Required action:
Each entry should be copied as it stands, leaving the pictures behind.

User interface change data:
◆ ◆ ◆ ◆ ◆ ◆ ◆
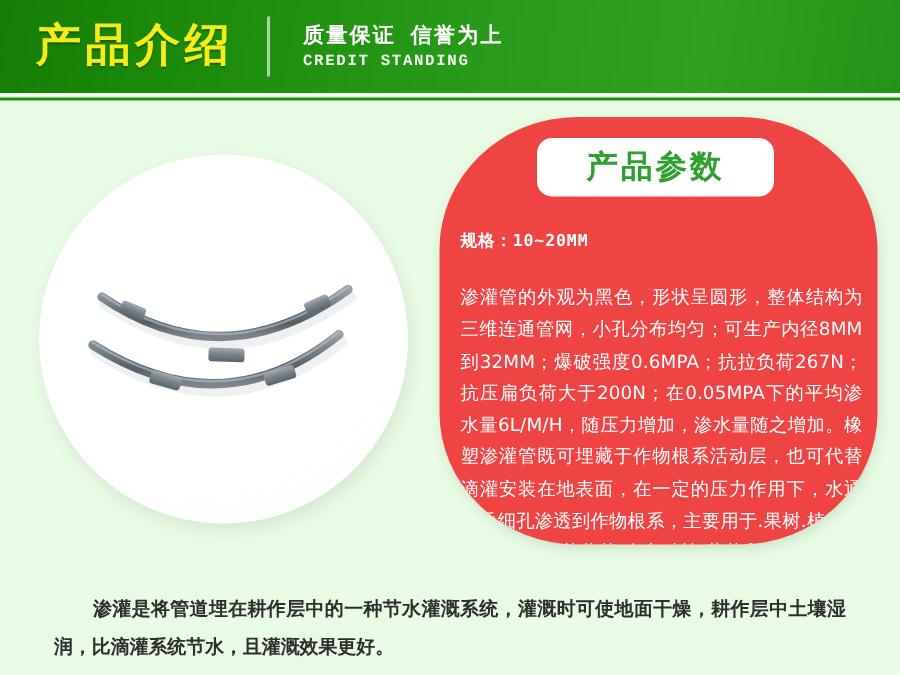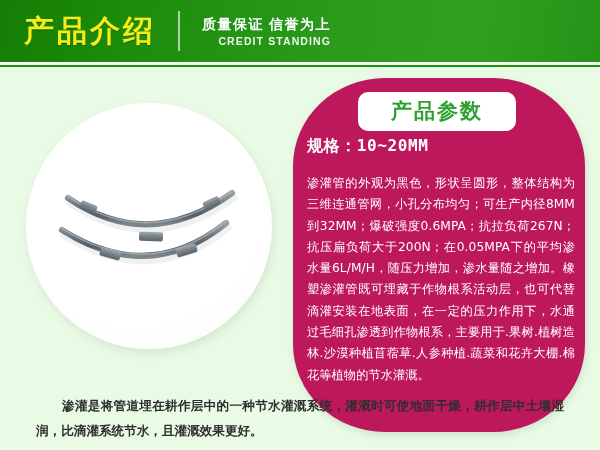"质量保证 信誉为上" #header-subtitle-cn { font-family: Liberation Serif, serif -> Liberation Mono, monospace }
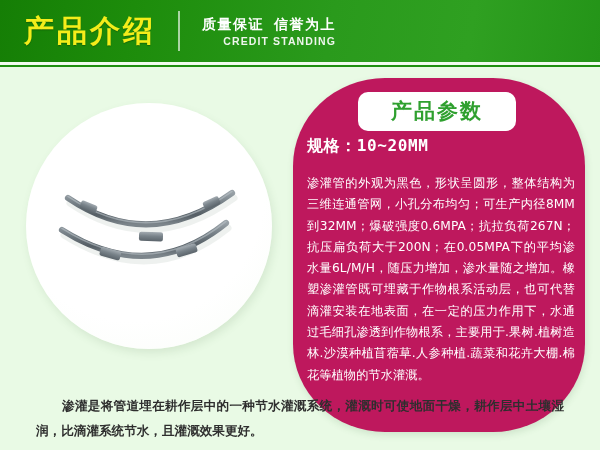"CREDIT STANDING" #header-subtitle-en { font-family: Liberation Sans, sans-serif -> Liberation Mono, monospace; text-align: right -> none }
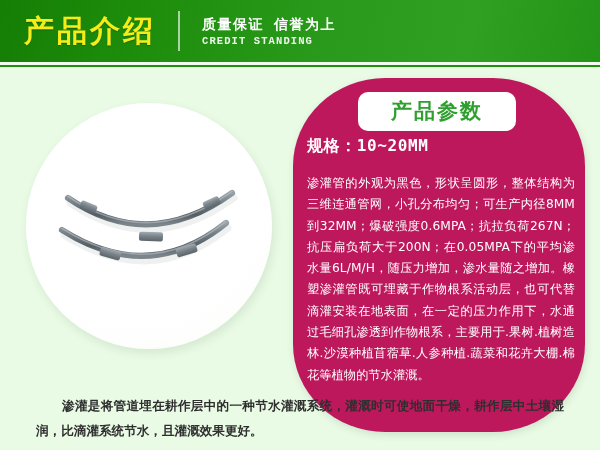"产品参数" #spec-panel { background: #be185d -> #ef4444; height: 354px -> 285px }
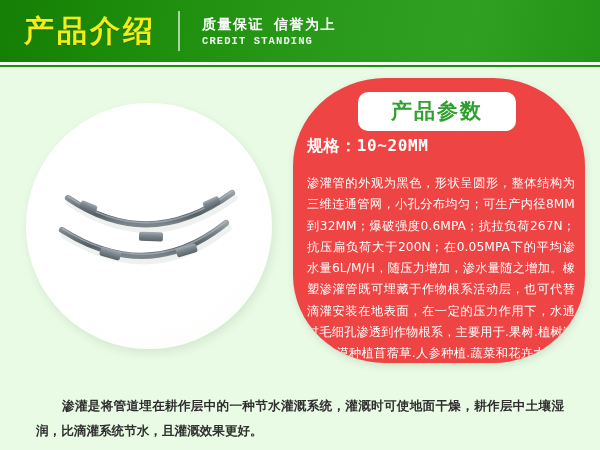"规格：10~20MM" #spec-size { font-size: 16px -> 11px; margin-top: none -> 15px }
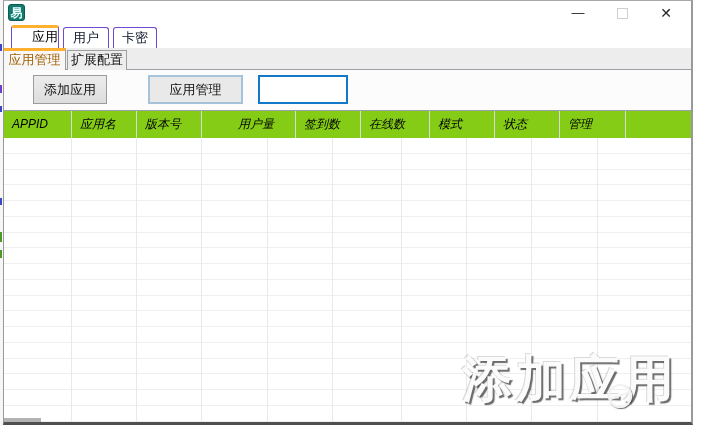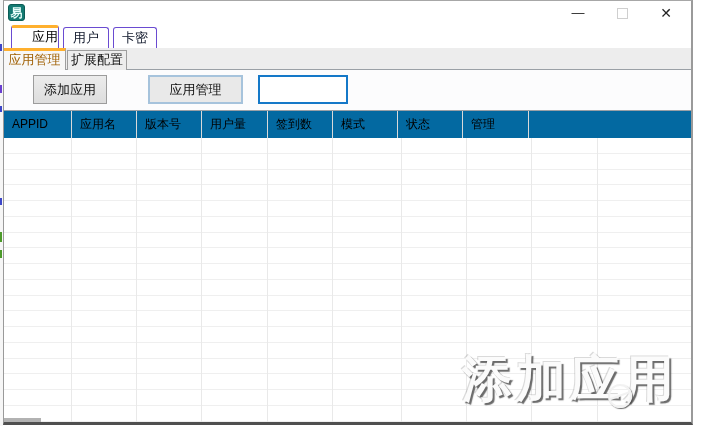"APPID" .thead { background: #0369a1 -> #84cc16; font-style: none -> italic }
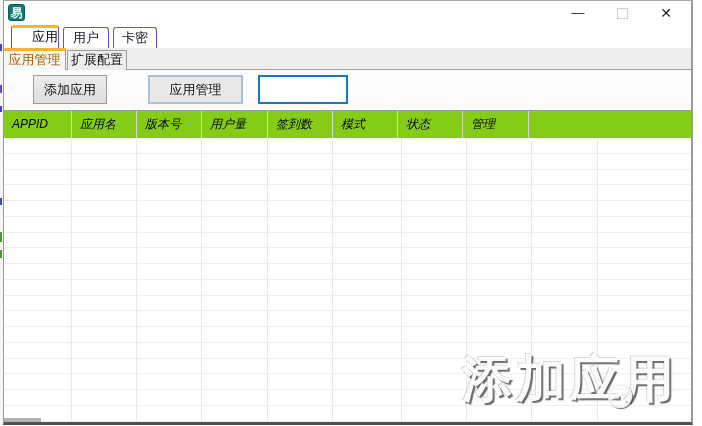"用户量" div.th { margin-left: none -> 28px }
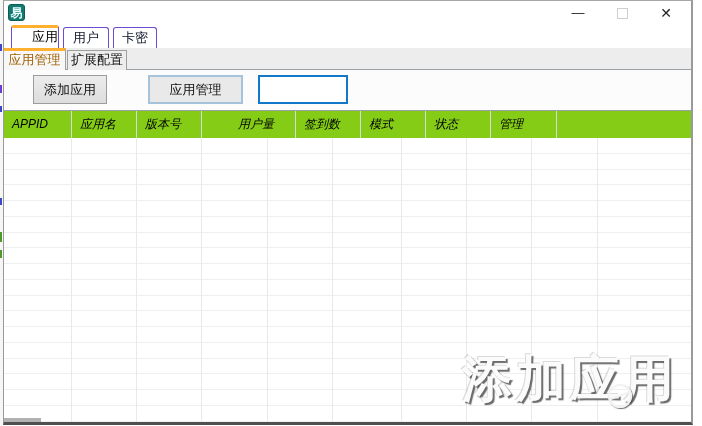"在线数" div.th { html: none -> <div>在线数</div> }
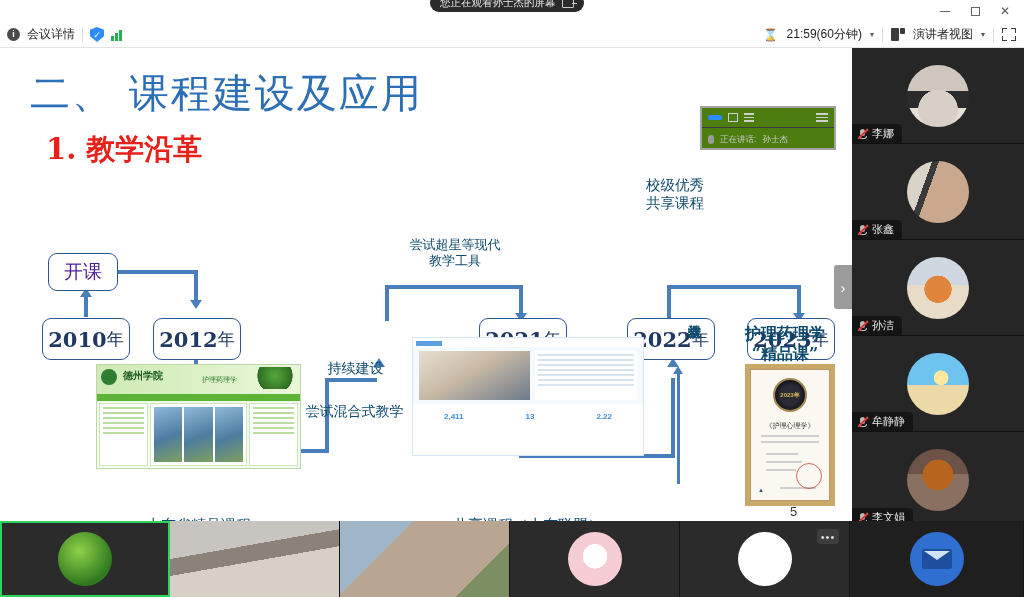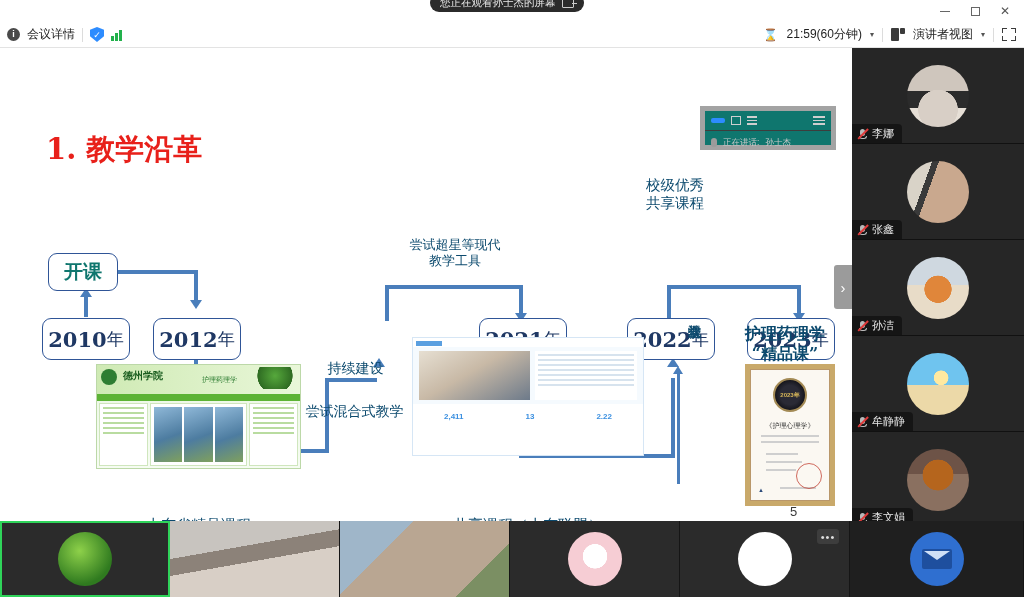"二、 课程建设及应用" div.slide-title { html: none -> <div>二、 课程建设及应用</div> }
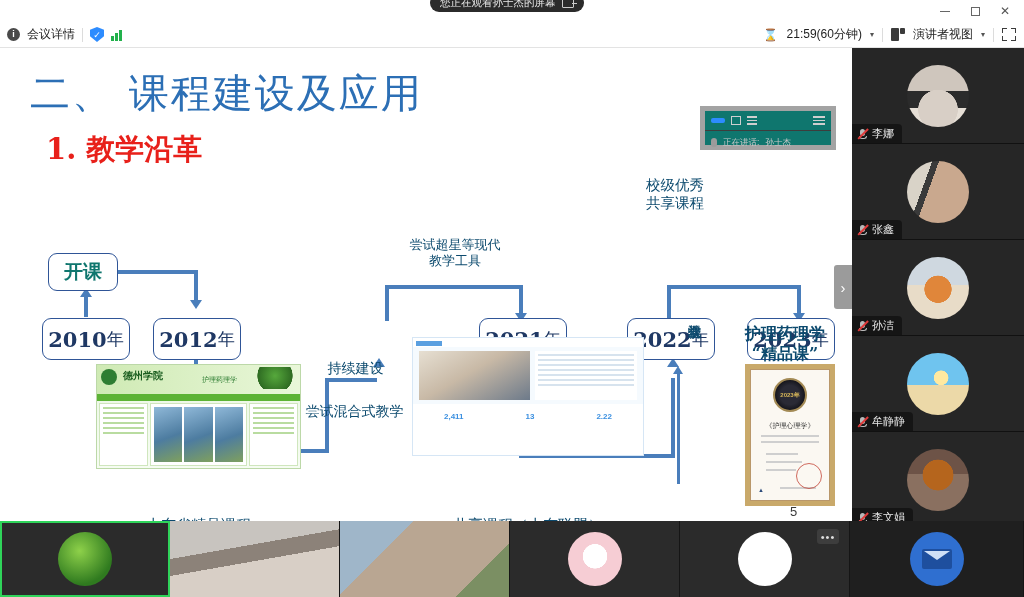"正在讲话:" .float-panel { background: #0f766e -> #4d7c0f; border: 5px solid #a3a3a3 -> 2px solid #a3a3a3 }
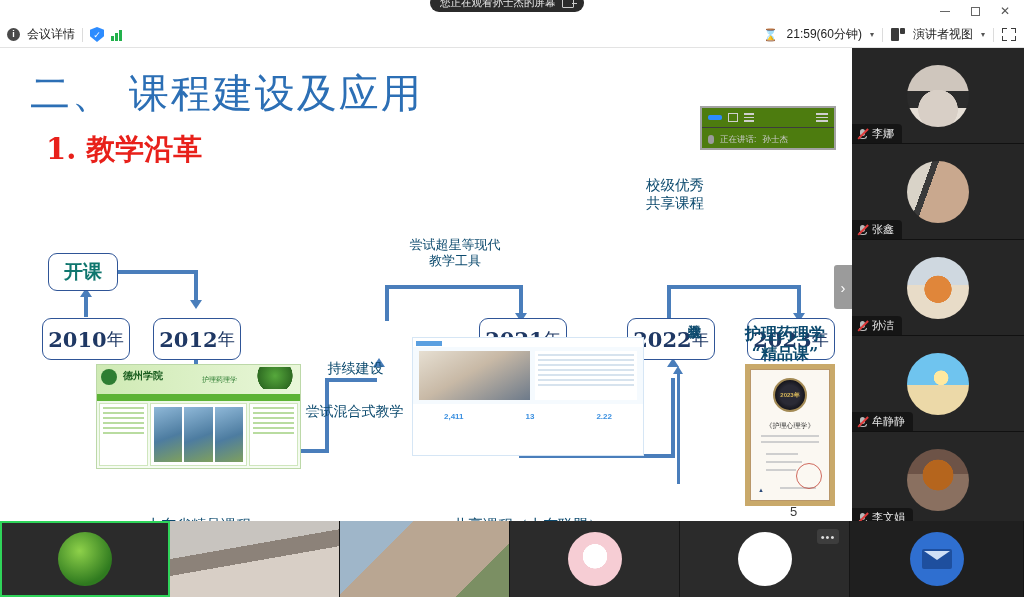"开课" .node.plain { color: #0f766e -> #4c1d95; font-weight: bold -> normal }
◆ ◆ ◆ ◆ ◆ ◆ ◆
Response to the task:
"质量保证 信誉为上" #header-subtitle-cn { font-family: Liberation Serif, serif -> Liberation Mono, monospace }
"CREDIT STANDING" #header-subtitle-en { font-family: Liberation Sans, sans-serif -> Liberation Mono, monospace; text-align: right -> none }
"产品参数" #spec-panel { background: #be185d -> #ef4444; height: 354px -> 285px }
"规格：10~20MM" #spec-size { font-size: 16px -> 11px; margin-top: none -> 15px }
"APPID" .thead { background: #0369a1 -> #84cc16; font-style: none -> italic }
"用户量" div.th { margin-left: none -> 28px }
"在线数" div.th { html: none -> <div>在线数</div> }
"二、 课程建设及应用" div.slide-title { html: none -> <div>二、 课程建设及应用</div> }
"正在讲话:" .float-panel { background: #0f766e -> #4d7c0f; border: 5px solid #a3a3a3 -> 2px solid #a3a3a3 }
"开课" .node.plain { color: #0f766e -> #4c1d95; font-weight: bold -> normal }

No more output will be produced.